Archive for August, 2008

28
Aug

Happy birthday, Bethany!

Please do go and read this week’s lovely Bar Exam column. I can vouch for all the improbable events she narrates, as I was there helping her celebrate her nativity. The right wine choice is vital.

26
Aug

Barack Lobster

I just wanted to remind everyone that Google is always cleverer than you, or so it seems. Thanks a lot, Google!

Oh yeah, thanks to Jessie for pointing this out: Blackle is the low-energy-use search engine of choice.

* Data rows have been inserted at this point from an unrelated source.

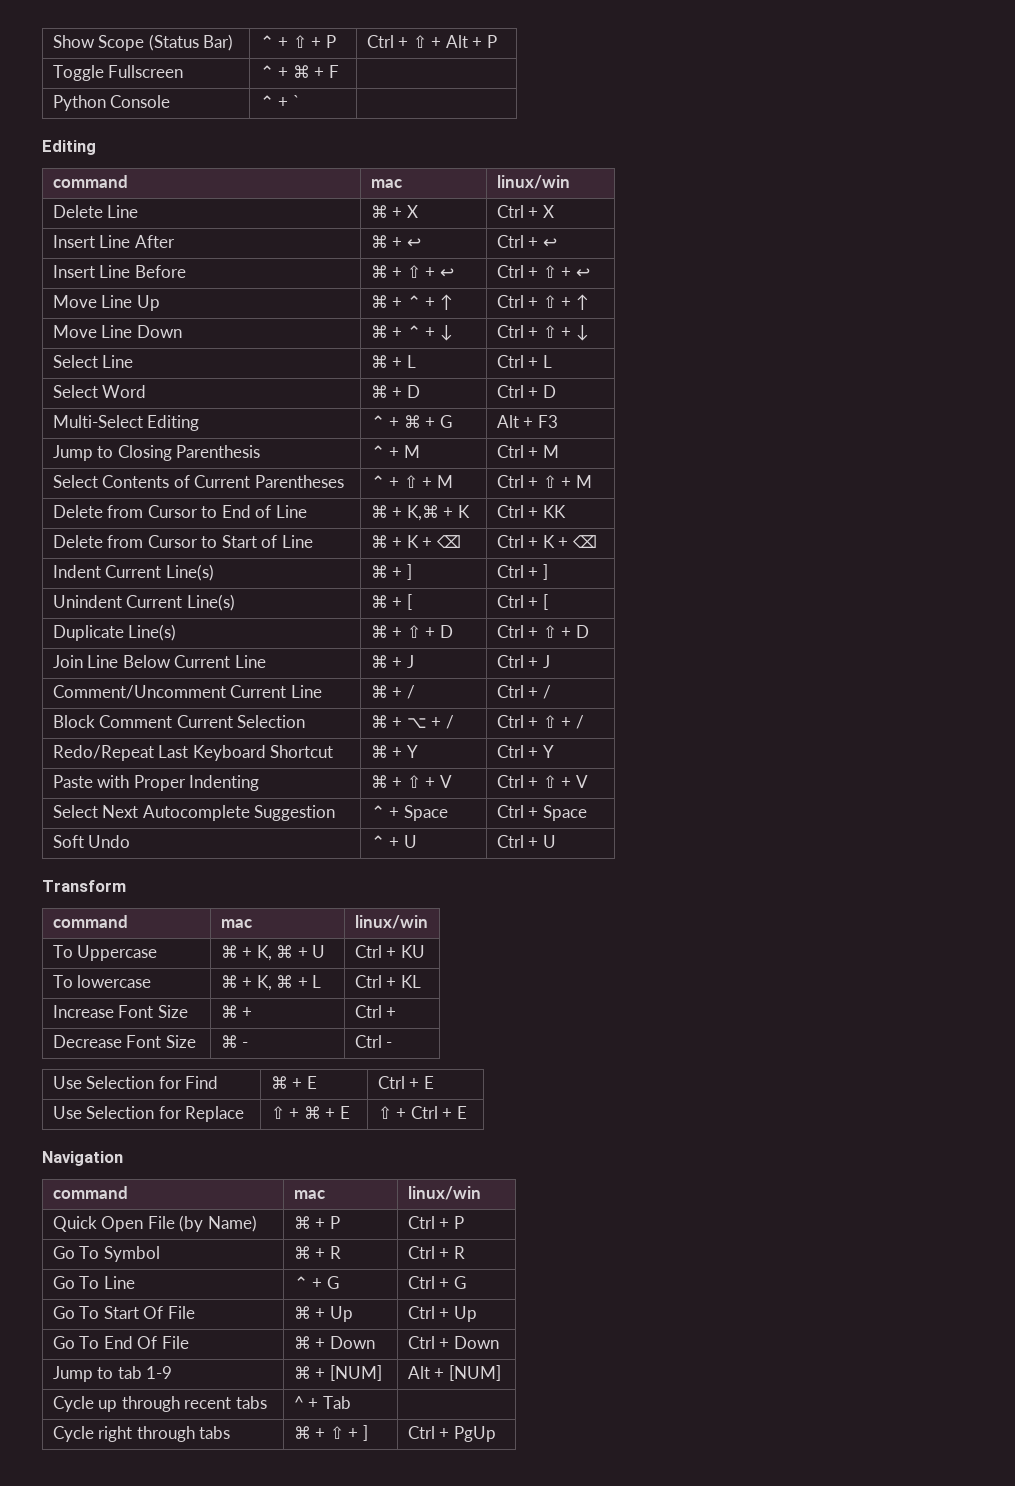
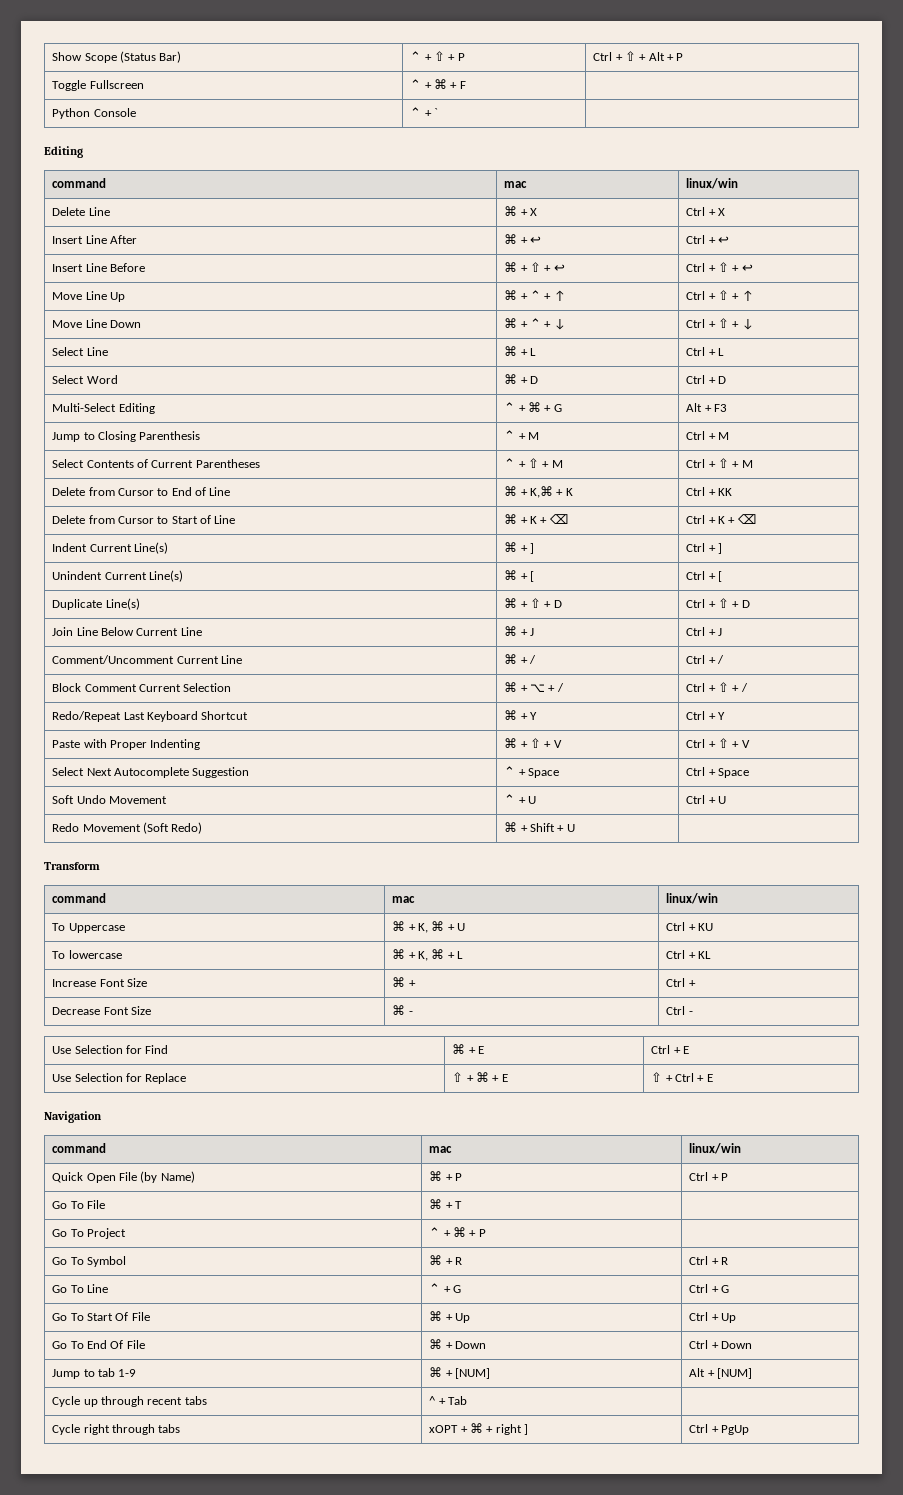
- Soft Undo | ⌃ + U | Ctrl + U
+ Soft Undo Movement | ⌃ + U | Ctrl + U
+ Redo Movement (Soft Redo) | ⌘ + Shift + U |
+ Go To File | ⌘ + T |
+ Go To Project | ⌃ + ⌘ + P |
- Cycle right through tabs | ⌘ + ⇧ + ] | Ctrl + PgUp
+ Cycle right through tabs | xOPT + ⌘ + right ] | Ctrl + PgUp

It doesn’t do GIS, which is a drag, but you can at least feel holier- or bat-cavier-than-thou.

24
Aug

Curiosity might kill me

Hey, if you read this in Safari or, god help you, IE, or some other, awesomely obscure, browser, would you mind dropping me a comment and letting me know whether or not the site looks or acts funny, and if so, how?

24
Aug

Seeing is Forgetting the Name of the Thing One Sees, Lawrence Weschler

Lawrence Weschler’s writing is one of the things that keep getting me out of bed every morning. This, one of his earliest books, starts out as a bio of an LA artist dude who seems kind of frattish and empty inside, but turns into an exploration of the roots of perception and the artificial distinction between art and reality through the eyes of the same dude, who turns out to be the right kind of empty inside.

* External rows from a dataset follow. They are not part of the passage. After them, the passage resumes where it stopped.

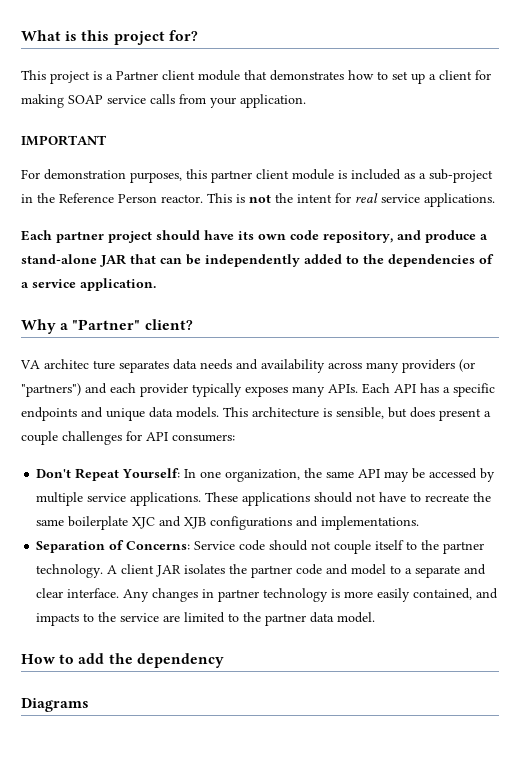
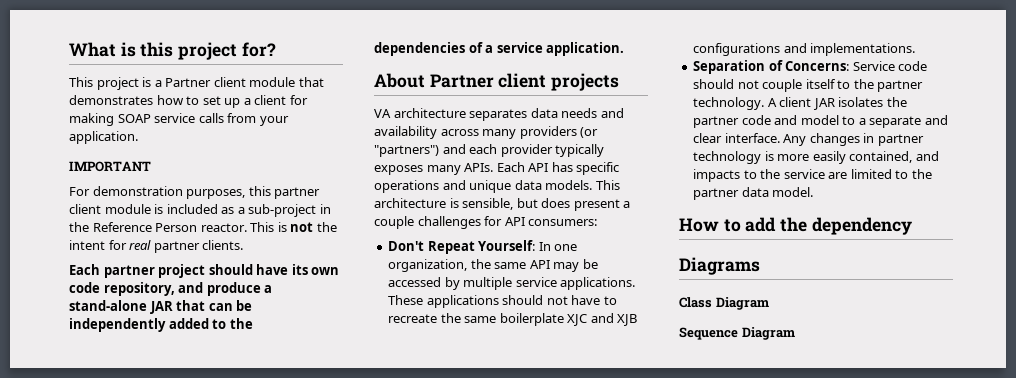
- This is not the intent for real service applications.
+ This is not the intent for real partner clients.
- Why a "Partner" client?
+ About Partner client projects
- VA architec ture separates data needs and availability across many providers (or "partners") and each provider typically exposes many APIs.
+ VA architecture separates data needs and availability across many providers (or "partners") and each provider typically exposes many APIs.
- Each API has a specific endpoints and unique data models.
+ Each API has specific operations and unique data models.
+ Class Diagram
+ Sequence Diagram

If you already know about Robert Irwin, you’re several steps ahead of me, but that should surprise no one. He moved from abstract painting to sculpture-as-cognitive-psych-experiment to site-specific perceptual enhancements (or reminders, maybe) and beyond toward artlessness, with a rigor and honesty that would be terrifying in any other field. Weschler makes his disruptions seem perfectly natural, and any writer who can get this reader interested in the formal art world has performed a mighty work.

23
Aug

Initial thoughts on Biden

“Oh, awesome – now it’s going to get really dirty.” (Not even a little irony there, this is going to be really, really great. I couldn’t be happier. Biden is going to get medieval on the GOP.)

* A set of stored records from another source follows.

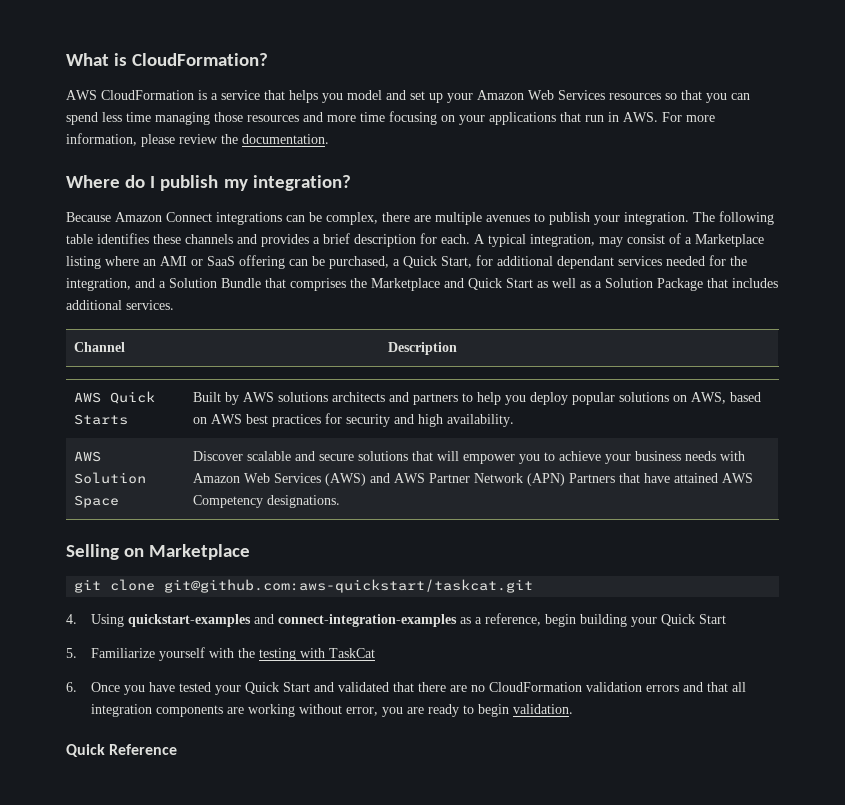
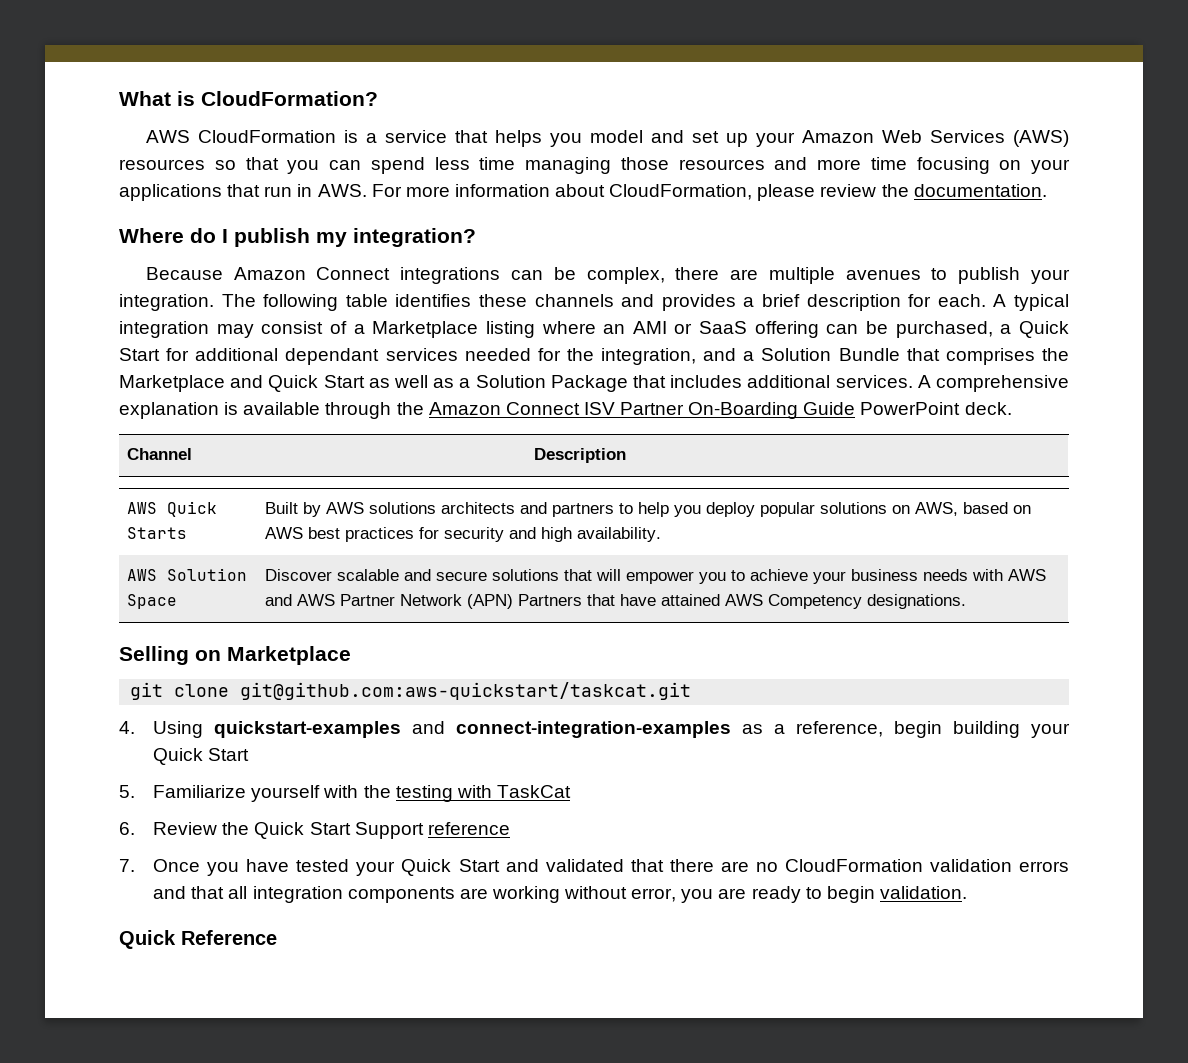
- AWS CloudFormation is a service that helps you model and set up your Amazon Web Services resources so that you can spend less time managing those resources and more time focusing on your applications that run in AWS. For more information, please review the documentation.
+ AWS CloudFormation is a service that helps you model and set up your Amazon Web Services (AWS) resources so that you can spend less time managing those resources and more time focusing on your applications that run in AWS. For more information about CloudFormation, please review the documentation.
- A typical integration, may consist of a Marketplace listing where an AMI or SaaS offering can be purchased, a Quick Start, for additional dependant services needed for the integration, and a Solution Bundle that comprises the Marketplace and Quick Start as well as a Solution Package that includes additional services.
+ A typical integration may consist of a Marketplace listing where an AMI or SaaS offering can be purchased, a Quick Start for additional dependant services needed for the integration, and a Solution Bundle that comprises the Marketplace and Quick Start as well as a Solution Package that includes additional services. A comprehensive explanation is available through the Amazon Connect ISV Partner On-Boarding Guide PowerPoint deck.
- AWS Solution Space | Discover scalable and secure solutions that will empower you to achieve your business needs with Amazon Web Services (AWS) and AWS Partner Network (APN) Partners that have attained AWS Competency designations.
+ AWS Solution Space | Discover scalable and secure solutions that will empower you to achieve your business needs with AWS and AWS Partner Network (APN) Partners that have attained AWS Competency designations.
- 6. Once you have tested your Quick Start and validated that there are no CloudFormation validation errors and that all integration components are working without error, you are ready to begin validation.
+ 6. Review the Quick Start Support reference
+ 7. Once you have tested your Quick Start and validated that there are no CloudFormation validation errors and that all integration components are working without error, you are ready to begin validation.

Oh, and if CNN led me astray, well, let’s say it all together: I am an idiot.

22
Aug

Life’s all right

So yeah, I’m still working like someone with a real job, and am finding less and less time to just stare off into space and let my atoms shake themselves back into alignment, but somehow, for secret reasons, I feel pretty great today. Don’t tell my clients!

18
Aug

Woooooooooooooooork

Wow, I’ve fallen into a work-hole and can’t seem to climb back out. It’s hard to complain too much – I certainly want the $$, and each individual project is actually pretty cool unto itself. It’s also great to be working face-to-face with people again, and it doesn’t hurt that those people are way mass cool. But man, there just aren’t that many moments left in the day these days.

I know, I know, every parent in my world is shaking his or her head and pitying my criminal lack of perspective. At least I hope you’re pitying it, instead of arranging for the Department of Karmic Irony to teach me a lesson I’ve spent a lifetime avoiding. Please, please, please at least let me keep my ignorance – is that too much to ask?

And on that note, I say to you: Good night.

06
Aug

Muxtape

I made a Muxtape! It’s a weird little site that lets you upload perfectly legal MP3s which it will then play in order for your pals. It took me more than an instant to realize that you have to click on the first song title to get it started. I was going to explain the theme and show you the playlist, but if I do that, you won’t go listen, will you? I have no idea what kind of connection speed you need, but it plays OK on my vanilla DSL. Enjoy, or feel concerned about me, or have another drink.

05
Aug

Someone Comes to Town, Someone Leaves Town by Cory Doctorow

I’m torn between writing down all the mean book-review-y things I felt while reading this and just saying “Look, this isn’t his best work by any means, but if you’re into Doctorow and Neal Gaiman, this will probably keep you happy for a while.” But there, I said it and I don’t feel done, so here goes:

Cory Doctorow is at his best when he’s nerding out and explaining ideas or projecting trends – that is, when he’s writing nonfiction (though, yes, he can get preachy). His short fiction can be great fun because he sticks to what he’s good at, but his novels, especially SCtT,SLT feel crowded and too clever by half. In this one, he tries to force an over-technical Neal Stephenson idea into an over-whimsical Neal Gaiman fable, which is just as ill-considered as it sounds. Then he stuffs in far too many one-dimensional secondary characters, a naming conceit that probably felt playful to him but comes across as clunky and distracting, and a story that feels as if it’s drowning in miscellanea when the reader can remember it at all. For all that, it would still make a fine airplane read for those with reasonable expectations; I kept at it and I’m glad I finished it despite my reservations.

Because he is who he is, you can get the book for free as a Creative Commons-licensed download.